(Items from a dataset)
------------

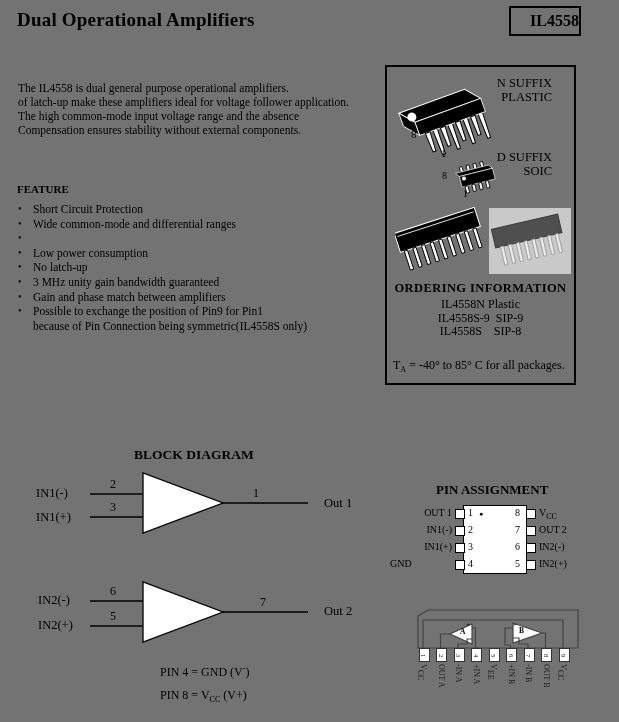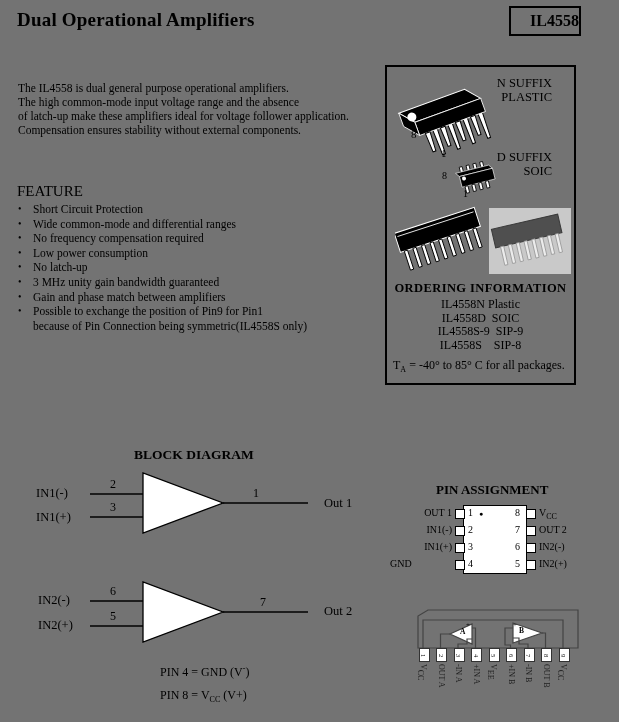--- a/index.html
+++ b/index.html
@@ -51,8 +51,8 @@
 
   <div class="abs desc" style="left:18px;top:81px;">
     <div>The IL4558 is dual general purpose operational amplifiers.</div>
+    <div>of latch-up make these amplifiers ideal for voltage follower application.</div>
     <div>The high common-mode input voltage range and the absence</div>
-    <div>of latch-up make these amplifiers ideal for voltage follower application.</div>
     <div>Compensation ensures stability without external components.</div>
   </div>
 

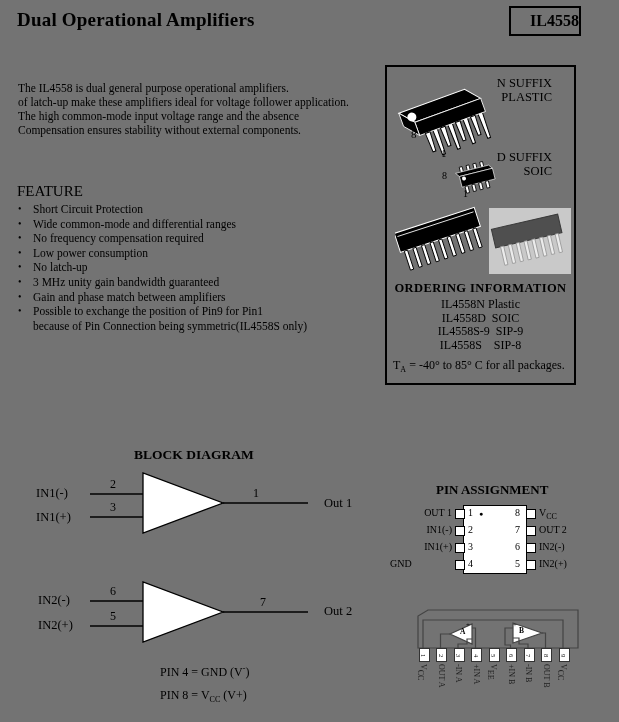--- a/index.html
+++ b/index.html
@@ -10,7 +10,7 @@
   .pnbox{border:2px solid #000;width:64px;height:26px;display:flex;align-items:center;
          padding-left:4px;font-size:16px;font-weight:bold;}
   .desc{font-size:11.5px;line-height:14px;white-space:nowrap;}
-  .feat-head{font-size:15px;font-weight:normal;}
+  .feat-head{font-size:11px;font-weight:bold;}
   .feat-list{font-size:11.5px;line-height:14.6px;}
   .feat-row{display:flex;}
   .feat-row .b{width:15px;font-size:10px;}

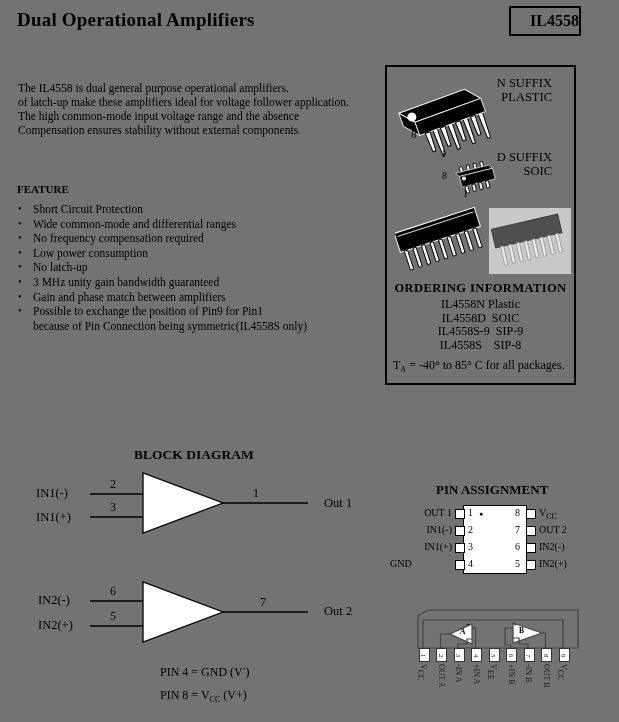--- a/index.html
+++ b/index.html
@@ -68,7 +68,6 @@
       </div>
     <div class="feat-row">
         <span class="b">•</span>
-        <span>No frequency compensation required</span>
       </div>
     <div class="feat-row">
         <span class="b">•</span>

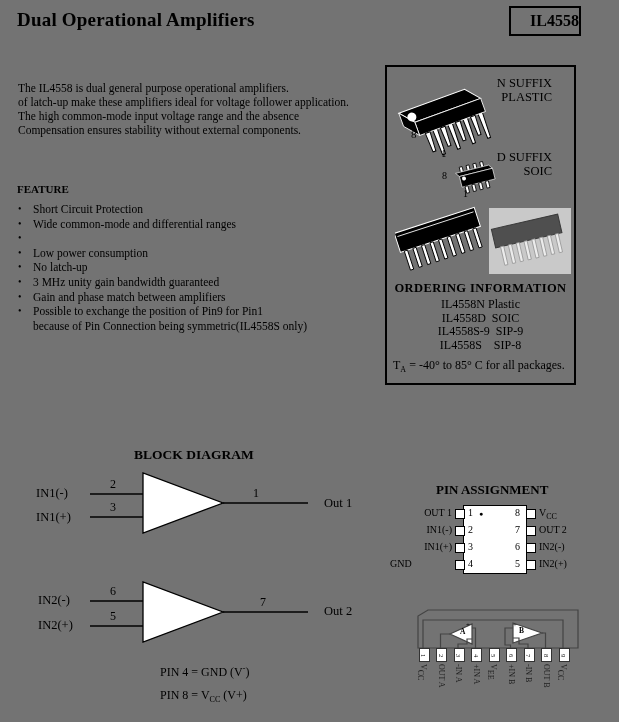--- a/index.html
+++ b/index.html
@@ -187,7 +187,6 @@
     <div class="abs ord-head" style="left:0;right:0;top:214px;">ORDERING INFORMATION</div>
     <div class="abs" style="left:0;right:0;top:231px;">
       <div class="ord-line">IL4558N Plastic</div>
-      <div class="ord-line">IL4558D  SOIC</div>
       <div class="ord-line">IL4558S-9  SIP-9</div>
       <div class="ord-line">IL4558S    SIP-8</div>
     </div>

------------

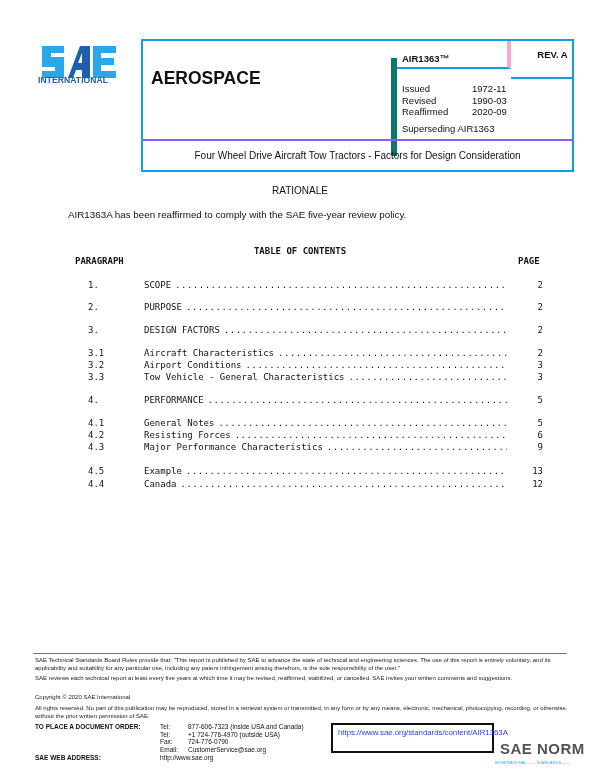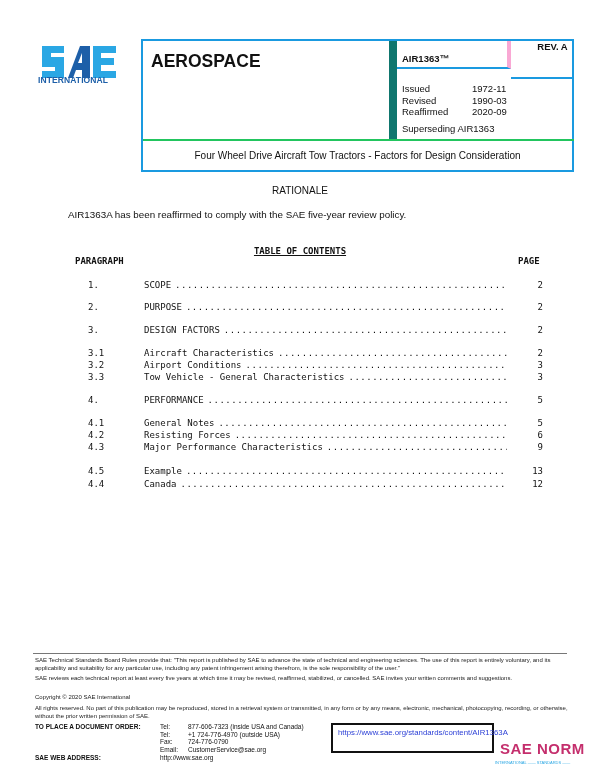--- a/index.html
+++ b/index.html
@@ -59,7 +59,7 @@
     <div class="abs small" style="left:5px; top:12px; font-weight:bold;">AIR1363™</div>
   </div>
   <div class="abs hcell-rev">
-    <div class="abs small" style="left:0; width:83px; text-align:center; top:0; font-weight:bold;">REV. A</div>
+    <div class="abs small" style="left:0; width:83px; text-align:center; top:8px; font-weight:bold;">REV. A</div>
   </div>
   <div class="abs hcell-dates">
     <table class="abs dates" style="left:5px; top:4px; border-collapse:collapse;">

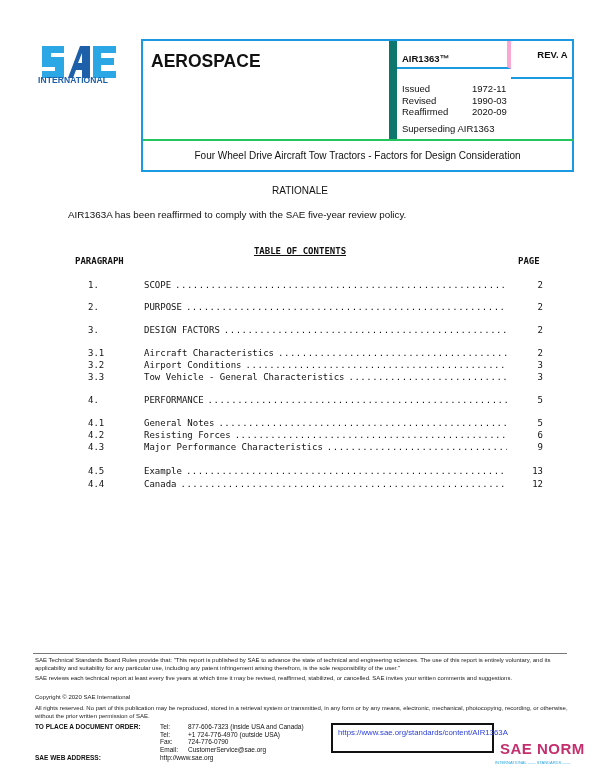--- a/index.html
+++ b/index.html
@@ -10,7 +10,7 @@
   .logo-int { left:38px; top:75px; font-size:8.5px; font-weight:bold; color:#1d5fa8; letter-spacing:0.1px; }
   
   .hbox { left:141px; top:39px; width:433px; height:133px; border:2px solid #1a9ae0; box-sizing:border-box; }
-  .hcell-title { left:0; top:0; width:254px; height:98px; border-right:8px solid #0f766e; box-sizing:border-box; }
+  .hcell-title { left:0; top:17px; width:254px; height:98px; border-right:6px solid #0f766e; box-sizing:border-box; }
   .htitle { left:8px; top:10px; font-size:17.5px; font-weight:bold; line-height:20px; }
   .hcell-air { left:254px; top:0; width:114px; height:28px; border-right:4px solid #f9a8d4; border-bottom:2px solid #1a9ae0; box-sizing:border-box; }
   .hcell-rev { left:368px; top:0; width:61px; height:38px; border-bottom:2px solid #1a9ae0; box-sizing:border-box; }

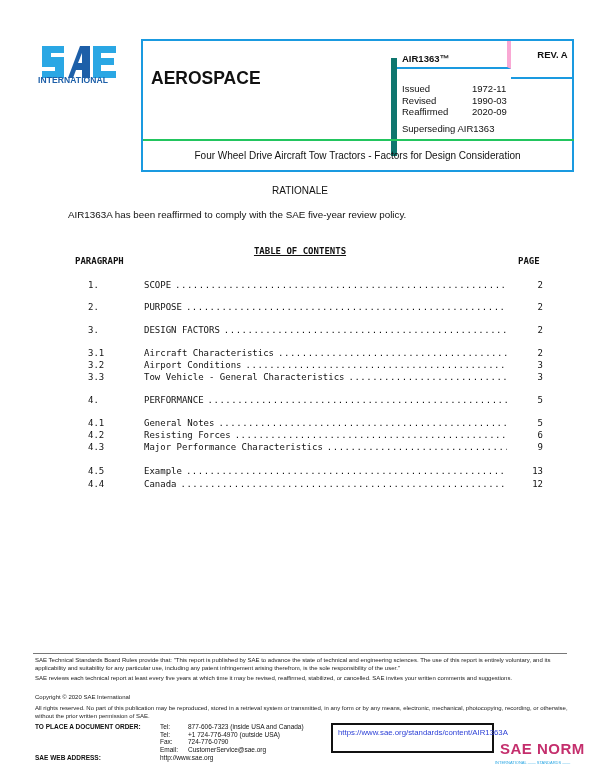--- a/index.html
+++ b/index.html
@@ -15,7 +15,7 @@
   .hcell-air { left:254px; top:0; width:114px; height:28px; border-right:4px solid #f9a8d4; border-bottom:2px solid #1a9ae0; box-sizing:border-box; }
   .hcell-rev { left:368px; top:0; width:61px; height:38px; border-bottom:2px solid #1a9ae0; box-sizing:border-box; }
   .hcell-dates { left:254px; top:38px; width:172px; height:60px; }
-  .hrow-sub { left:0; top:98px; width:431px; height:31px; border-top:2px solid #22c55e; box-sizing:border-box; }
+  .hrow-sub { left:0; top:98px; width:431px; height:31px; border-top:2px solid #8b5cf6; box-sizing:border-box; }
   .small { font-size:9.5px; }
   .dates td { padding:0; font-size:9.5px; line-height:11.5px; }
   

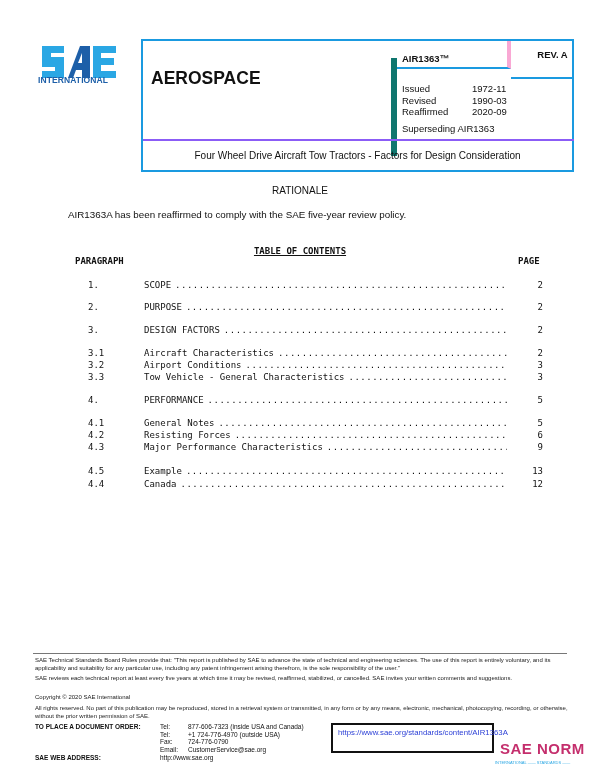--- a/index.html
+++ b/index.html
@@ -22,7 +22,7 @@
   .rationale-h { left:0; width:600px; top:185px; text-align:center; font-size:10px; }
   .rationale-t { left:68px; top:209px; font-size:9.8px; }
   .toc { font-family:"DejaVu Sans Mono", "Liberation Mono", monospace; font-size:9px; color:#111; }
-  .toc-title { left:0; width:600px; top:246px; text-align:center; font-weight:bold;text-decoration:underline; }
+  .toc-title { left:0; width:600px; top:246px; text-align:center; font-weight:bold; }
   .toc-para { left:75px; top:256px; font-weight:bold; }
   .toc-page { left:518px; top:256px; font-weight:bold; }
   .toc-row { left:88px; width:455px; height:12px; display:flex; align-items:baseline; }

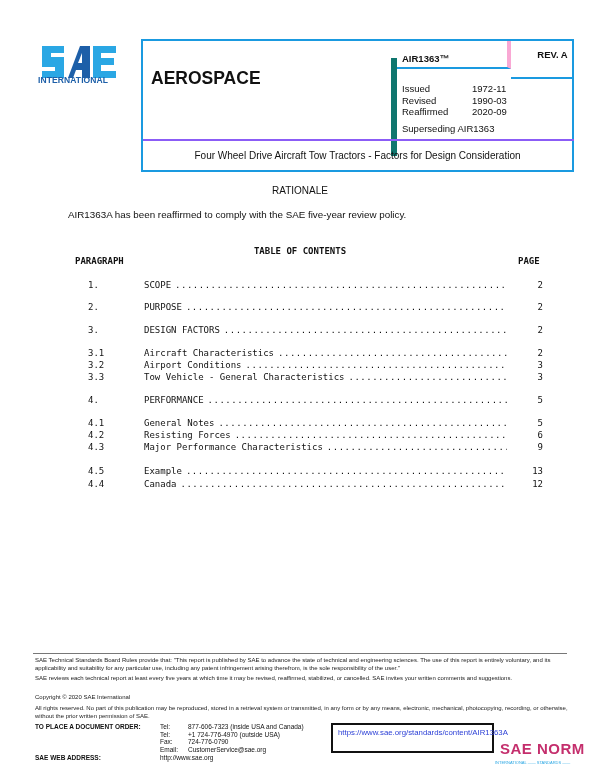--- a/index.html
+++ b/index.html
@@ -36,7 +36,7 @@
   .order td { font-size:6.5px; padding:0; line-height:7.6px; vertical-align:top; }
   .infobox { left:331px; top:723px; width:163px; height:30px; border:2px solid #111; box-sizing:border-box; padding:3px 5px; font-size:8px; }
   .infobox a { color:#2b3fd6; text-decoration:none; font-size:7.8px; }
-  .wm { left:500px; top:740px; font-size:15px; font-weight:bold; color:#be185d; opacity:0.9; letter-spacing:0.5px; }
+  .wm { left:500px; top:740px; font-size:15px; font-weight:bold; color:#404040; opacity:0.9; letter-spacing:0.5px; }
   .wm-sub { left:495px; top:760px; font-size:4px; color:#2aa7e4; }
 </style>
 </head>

------------

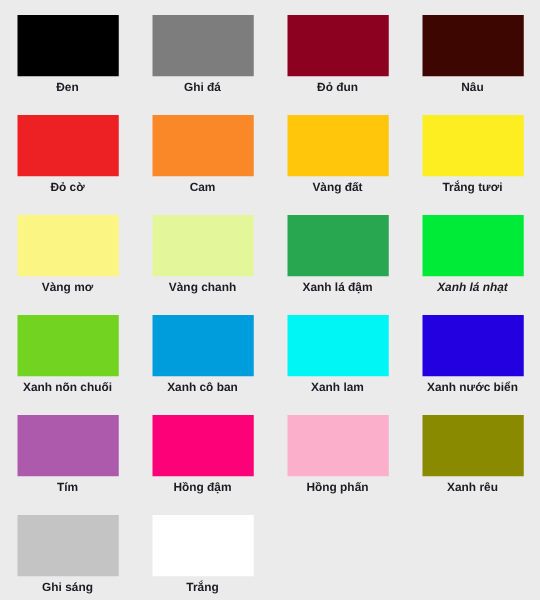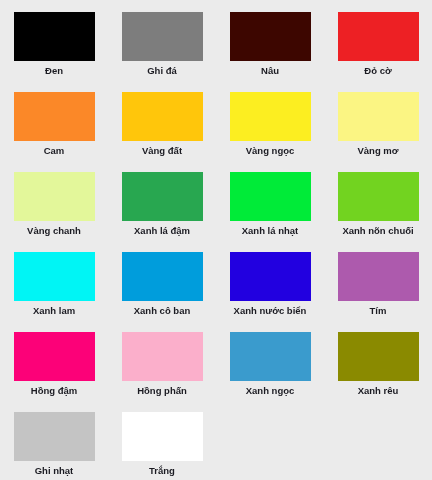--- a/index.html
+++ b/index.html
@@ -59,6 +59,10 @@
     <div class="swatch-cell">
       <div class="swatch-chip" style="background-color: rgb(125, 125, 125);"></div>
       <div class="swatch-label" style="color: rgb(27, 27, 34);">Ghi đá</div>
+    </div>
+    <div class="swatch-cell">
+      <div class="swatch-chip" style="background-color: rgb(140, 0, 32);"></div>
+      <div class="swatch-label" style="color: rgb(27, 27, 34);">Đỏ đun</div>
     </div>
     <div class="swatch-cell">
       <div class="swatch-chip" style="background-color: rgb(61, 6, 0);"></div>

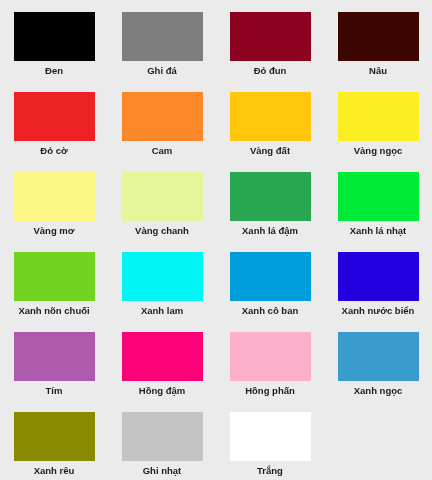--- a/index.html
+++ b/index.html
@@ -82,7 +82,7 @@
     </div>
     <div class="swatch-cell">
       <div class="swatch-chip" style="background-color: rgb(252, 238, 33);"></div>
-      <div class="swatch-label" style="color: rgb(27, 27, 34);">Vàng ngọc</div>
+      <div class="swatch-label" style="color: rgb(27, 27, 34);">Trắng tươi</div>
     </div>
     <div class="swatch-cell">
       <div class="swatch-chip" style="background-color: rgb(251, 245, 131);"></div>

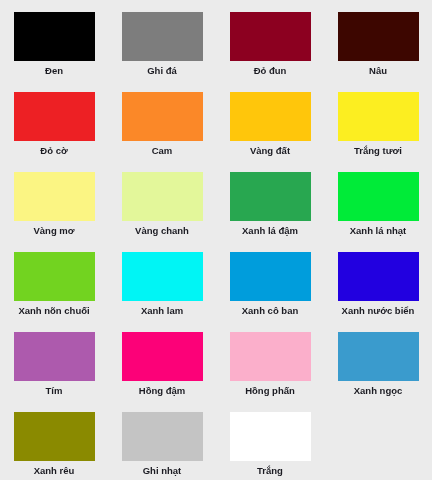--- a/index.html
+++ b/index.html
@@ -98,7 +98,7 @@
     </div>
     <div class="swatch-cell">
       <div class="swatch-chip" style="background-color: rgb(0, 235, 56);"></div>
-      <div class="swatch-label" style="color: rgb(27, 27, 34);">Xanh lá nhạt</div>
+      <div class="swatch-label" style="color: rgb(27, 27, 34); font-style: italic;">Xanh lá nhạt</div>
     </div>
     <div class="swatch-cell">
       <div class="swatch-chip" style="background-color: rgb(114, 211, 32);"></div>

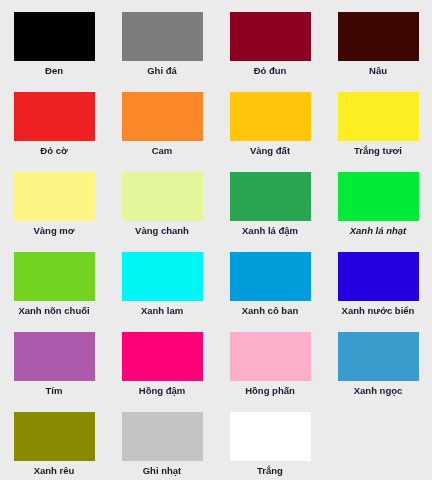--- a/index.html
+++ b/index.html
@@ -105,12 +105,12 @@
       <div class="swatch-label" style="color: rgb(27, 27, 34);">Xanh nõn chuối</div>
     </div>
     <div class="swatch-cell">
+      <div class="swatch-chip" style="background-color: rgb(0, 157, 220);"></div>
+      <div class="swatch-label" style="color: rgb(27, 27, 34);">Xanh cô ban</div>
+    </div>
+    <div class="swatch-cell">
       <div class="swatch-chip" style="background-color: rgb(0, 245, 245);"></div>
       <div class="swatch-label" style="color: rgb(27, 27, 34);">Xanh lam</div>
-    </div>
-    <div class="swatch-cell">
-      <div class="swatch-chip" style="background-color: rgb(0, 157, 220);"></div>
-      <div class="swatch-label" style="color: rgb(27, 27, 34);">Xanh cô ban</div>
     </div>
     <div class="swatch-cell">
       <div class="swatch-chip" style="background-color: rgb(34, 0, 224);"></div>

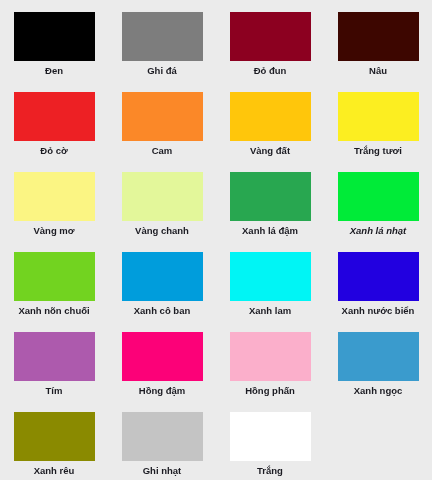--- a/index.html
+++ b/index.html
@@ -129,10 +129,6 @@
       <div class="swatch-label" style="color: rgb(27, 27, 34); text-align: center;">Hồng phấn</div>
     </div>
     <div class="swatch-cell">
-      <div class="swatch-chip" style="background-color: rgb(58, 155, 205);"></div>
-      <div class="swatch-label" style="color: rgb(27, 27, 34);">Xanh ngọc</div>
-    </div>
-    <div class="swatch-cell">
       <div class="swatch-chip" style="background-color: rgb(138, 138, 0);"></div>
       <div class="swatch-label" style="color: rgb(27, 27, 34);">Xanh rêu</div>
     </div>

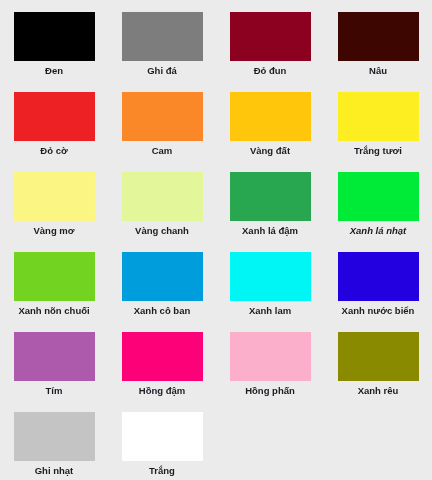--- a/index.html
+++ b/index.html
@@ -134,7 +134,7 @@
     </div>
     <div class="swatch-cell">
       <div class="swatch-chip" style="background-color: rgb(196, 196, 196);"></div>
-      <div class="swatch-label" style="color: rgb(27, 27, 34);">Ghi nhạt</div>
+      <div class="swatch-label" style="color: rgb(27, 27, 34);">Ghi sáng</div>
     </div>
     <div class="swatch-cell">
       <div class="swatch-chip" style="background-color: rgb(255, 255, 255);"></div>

------------

WORK ORDER: The answer must consist of every line from the data that holds the string "rationale".

REPLY:
   .rationale-h { left:0; width:600px; top:185px; text-align:center; font-size:10px; }
   .rationale-t { left:68px; top:209px; font-size:9.8px; }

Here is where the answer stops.